* **Task statement**:
Would you repeat the listing below verbatim and drop the images?

* **Data excerpts**:
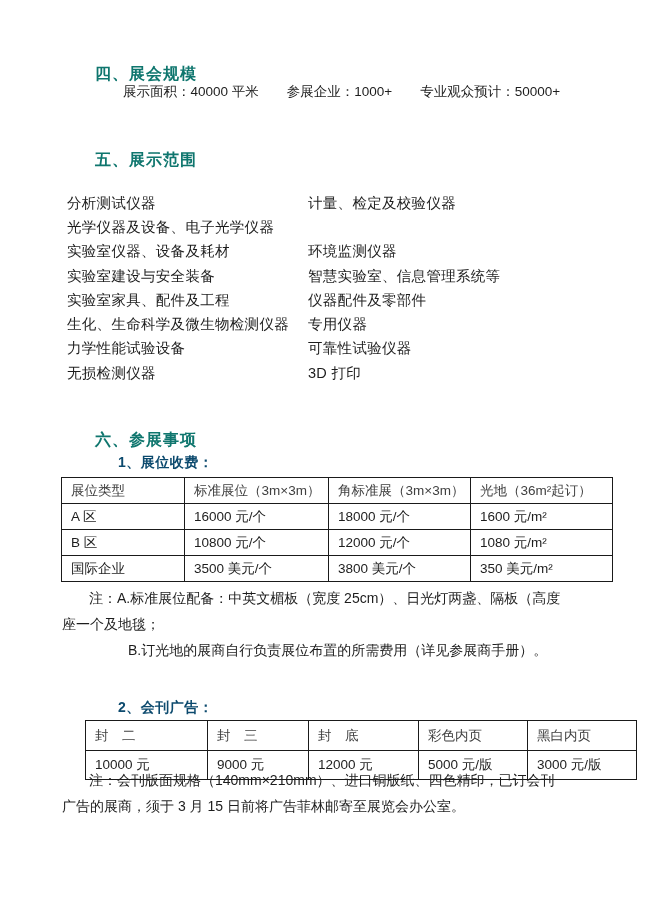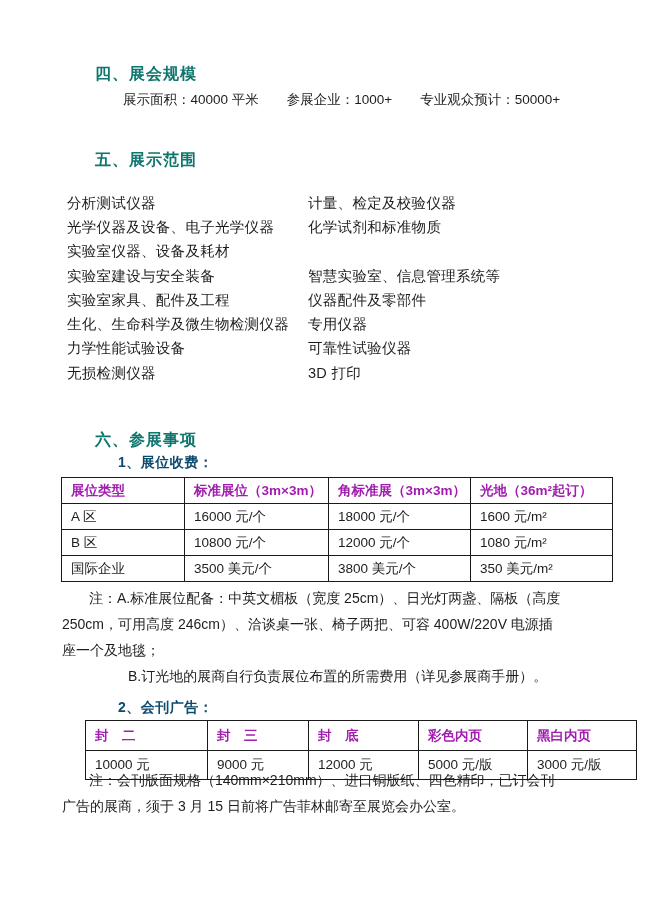"展示面积：40000 平米" .stats-row { top: 91px -> 83px }
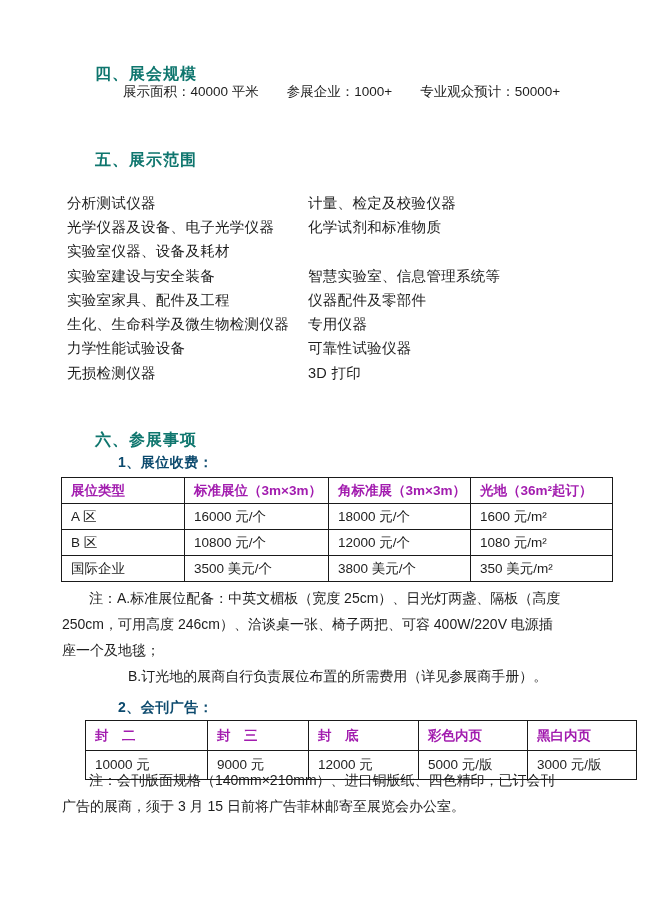"化学试剂和标准物质" span.ri { html: <span>化学试剂和标准物质</span> -> none }
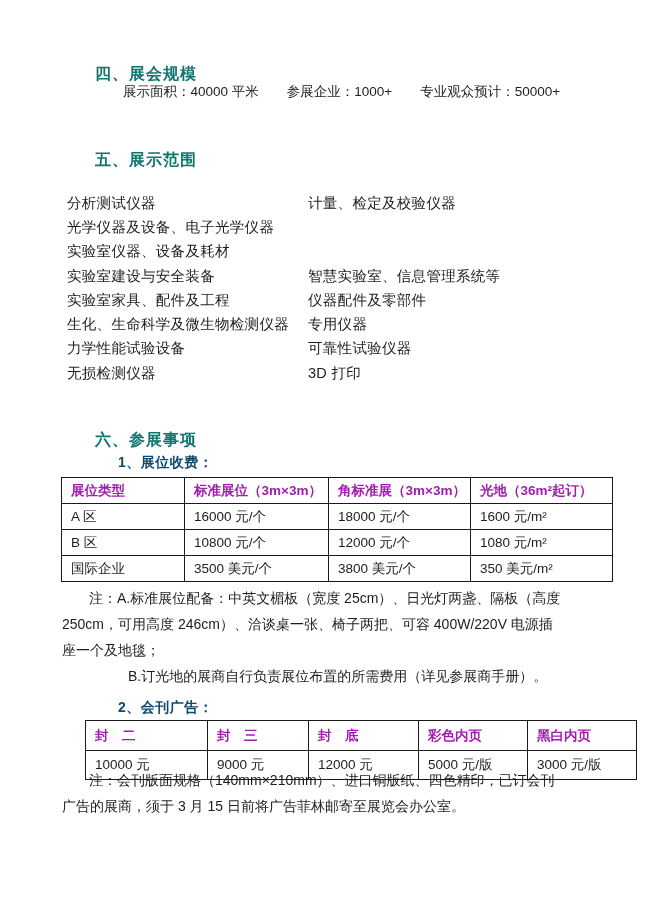"环境监测仪器" span.ri { html: none -> <span>环境监测仪器</span> }
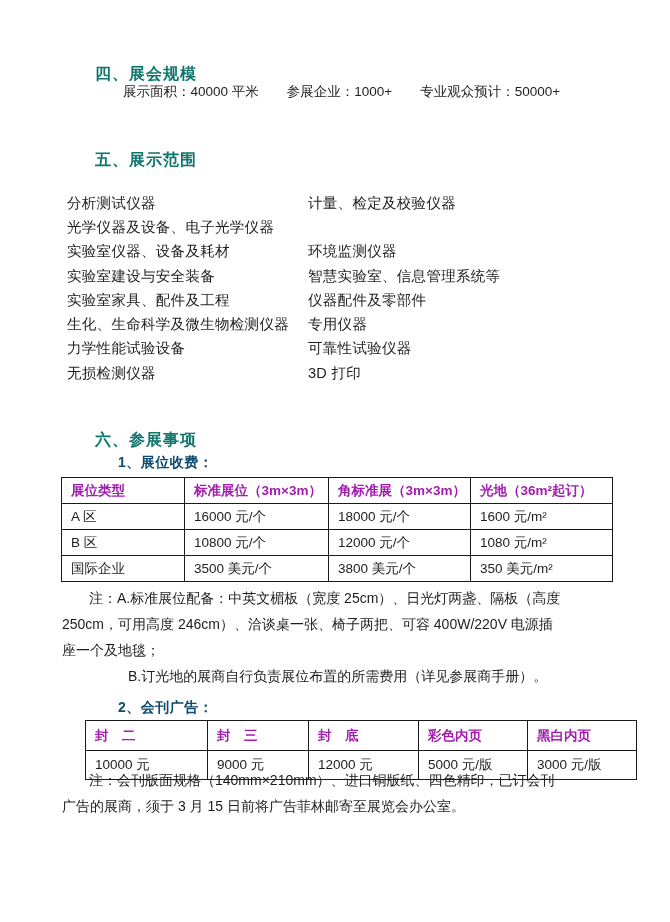"展位类型" table.doc-table th { color: #a21caf -> #404040; font-weight: bold -> normal }
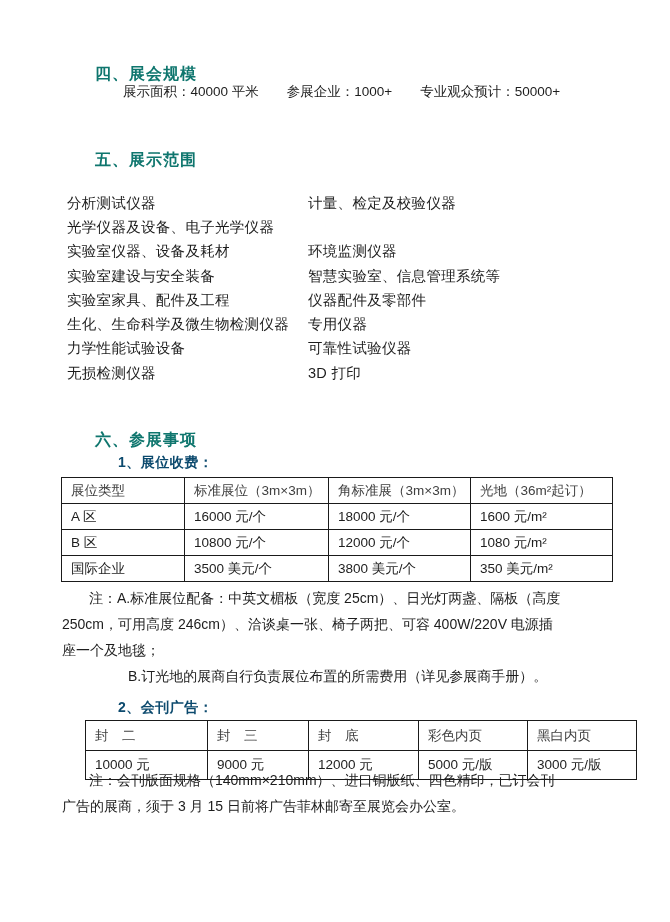"250cm，可用高度 246cm）、洽谈桌一张、椅子两把、可容" div { html: <div>250cm，可用高度 246cm）、洽谈桌一张、椅子两把、可容 400W/220V 电源插</div> -> none }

* **Task response**:
"展示面积：40000 平米" .stats-row { top: 91px -> 83px }
"化学试剂和标准物质" span.ri { html: <span>化学试剂和标准物质</span> -> none }
"环境监测仪器" span.ri { html: none -> <span>环境监测仪器</span> }
"展位类型" table.doc-table th { color: #a21caf -> #404040; font-weight: bold -> normal }
"250cm，可用高度 246cm）、洽谈桌一张、椅子两把、可容" div { html: <div>250cm，可用高度 246cm）、洽谈桌一张、椅子两把、可容 400W/220V 电源插</div> -> none }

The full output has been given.